Environment and Import Preparation

In [1]:
!pip install torch torchvision torchaudio
!pip install torch-geometric
!pip install dgl # generic DGL (CPU/GPU autodetect)
!pip install torchmetrics==1.4.0.post0 scikit-learn pandas numpy tqdm geopy haversine



In [2]:
!pip install ipywidgets -q

In [3]:
import os, json, math, random, gc, time
from dataclasses import dataclass
from typing import Dict, Tuple, List, Optional

import numpy as np
import pandas as pd
from tqdm import tqdm

import torch
import torch.nn as nn
import torch.nn.functional as F
from torch.utils.data import Dataset, DataLoader

from torch_geometric.data import HeteroData
from torch_geometric.utils import to_undirected, coalesce
from torch_geometric.nn import HGTConv, SAGEConv

from sklearn.model_selection import train_test_split
from sklearn.preprocessing import LabelEncoder

from haversine import haversine

# Set device: CUDA > MPS > CPU
if torch.cuda.is_available():
    DEVICE = torch.device('cuda')
elif torch.backends.mps.is_available() and torch.backends.mps.is_built():
    DEVICE = torch.device('mps')
else:
    DEVICE = torch.device('cpu')

SEED = 42
random.seed(SEED); np.random.seed(SEED); torch.manual_seed(SEED);
if DEVICE.type == 'cuda':
    torch.cuda.manual_seed_all(SEED)
if DEVICE.type == 'mps':
    torch.mps.manual_seed(SEED)

print("Device:", DEVICE)

Device: mps


# JSON Processing

In [4]:
import json

### Metadata

In [9]:
metadata_path = "meta-District_of_Columbia.json"
review_path = "review-District_of_Columbia_10.json"

In [10]:
keywords = {
    "restaurant",
    "cafe",
    "bar",
    "beer",
    "pub",
    "brewery",
    "winery",
    "distillery",
    "brewpub",
    "brewery",
    "brewpub",
    "deli",
    "sandwich",
    "coffee",
    "tea",
    "juice",
    "smoothie"
}

In [11]:
# Load JSONL file (one JSON object per line)
metadata = []
with open(metadata_path, "r") as f:
    for line in f:
        line = line.strip()
        if line:  # Skip empty lines
            metadata.append(json.loads(line))
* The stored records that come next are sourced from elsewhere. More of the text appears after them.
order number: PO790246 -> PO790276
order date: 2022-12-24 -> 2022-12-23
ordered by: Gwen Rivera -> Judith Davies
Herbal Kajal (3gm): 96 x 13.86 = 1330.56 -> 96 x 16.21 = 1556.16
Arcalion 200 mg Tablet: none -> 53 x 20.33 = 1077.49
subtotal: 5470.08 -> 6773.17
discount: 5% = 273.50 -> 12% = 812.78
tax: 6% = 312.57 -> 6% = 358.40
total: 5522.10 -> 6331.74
print(f"Loaded {len(metadata)} records")
print(f"Type: {type(metadata)}")
if metadata:
    print(f"First record keys: {list(metadata[0].keys())}")

Loaded 11060 records
Type: <class 'list'>
First record keys: ['name', 'address', 'gmap_id', 'description', 'latitude', 'longitude', 'category', 'avg_rating', 'num_of_reviews', 'price', 'hours', 'MISC', 'state', 'relative_results', 'url']


In [12]:
metadata[1]

{'name': "Joseph's Barbershop",
 'address': "Joseph's Barbershop, 2624B Georgia Ave NW, Washington, DC 20001",
 'gmap_id': '0x89b7b797548dfcfd:0xe3a4b60261c60313',
 'description': None,
 'latitude': 38.9249134,
 'longitude': -77.0228857,
 'category': ['Barber shop'],
 'avg_rating': 4.3,
 'num_of_reviews': 8,
 'price': None,
 'hours': [['Thursday', '10AM–7PM'],
  ['Friday', '10AM–7PM'],
  ['Saturday', '10AM–7PM'],
  ['Sunday', 'Closed'],
  ['Monday', '10AM–7PM'],
  ['Tuesday', '10AM–7PM'],
  ['Wednesday', '10AM–7PM']],
 'MISC': None,
 'state': 'Permanently closed',
 'relative_results': ['0x89b7c81aec442c2f:0x2df3cce722072454',
  '0x89b7c86180bf7b99:0xf9c20a51d787e071'],
 'url': 'https://www.google.com/maps/place//data=!4m2!3m1!1s0x89b7b797548dfcfd:0xe3a4b60261c60313?authuser=-1&hl=en&gl=us'}

In [13]:
# Filter metadata to only include entries with at least one keyword in categories
filtered_metadata = []

for entry in metadata:
    categories = entry.get('category', [])
    if categories is None:
        continue
    
    # Check if any keyword appears in any category string (case-insensitive)
    matches = False
    for category in categories:
        if category is None:
            continue
        category_lower = str(category).lower()
        for keyword in keywords:
            if keyword.lower() in category_lower:
                matches = True
                break
        if matches:
            break
    
    if matches:
        filtered_metadata.append(entry)

print(f"Original metadata: {len(metadata)} records")
print(f"Filtered metadata: {len(filtered_metadata)} records")
print(f"Filtered {len(metadata) - len(filtered_metadata)} records ({100 * (len(metadata) - len(filtered_metadata)) / len(metadata):.1f}%)")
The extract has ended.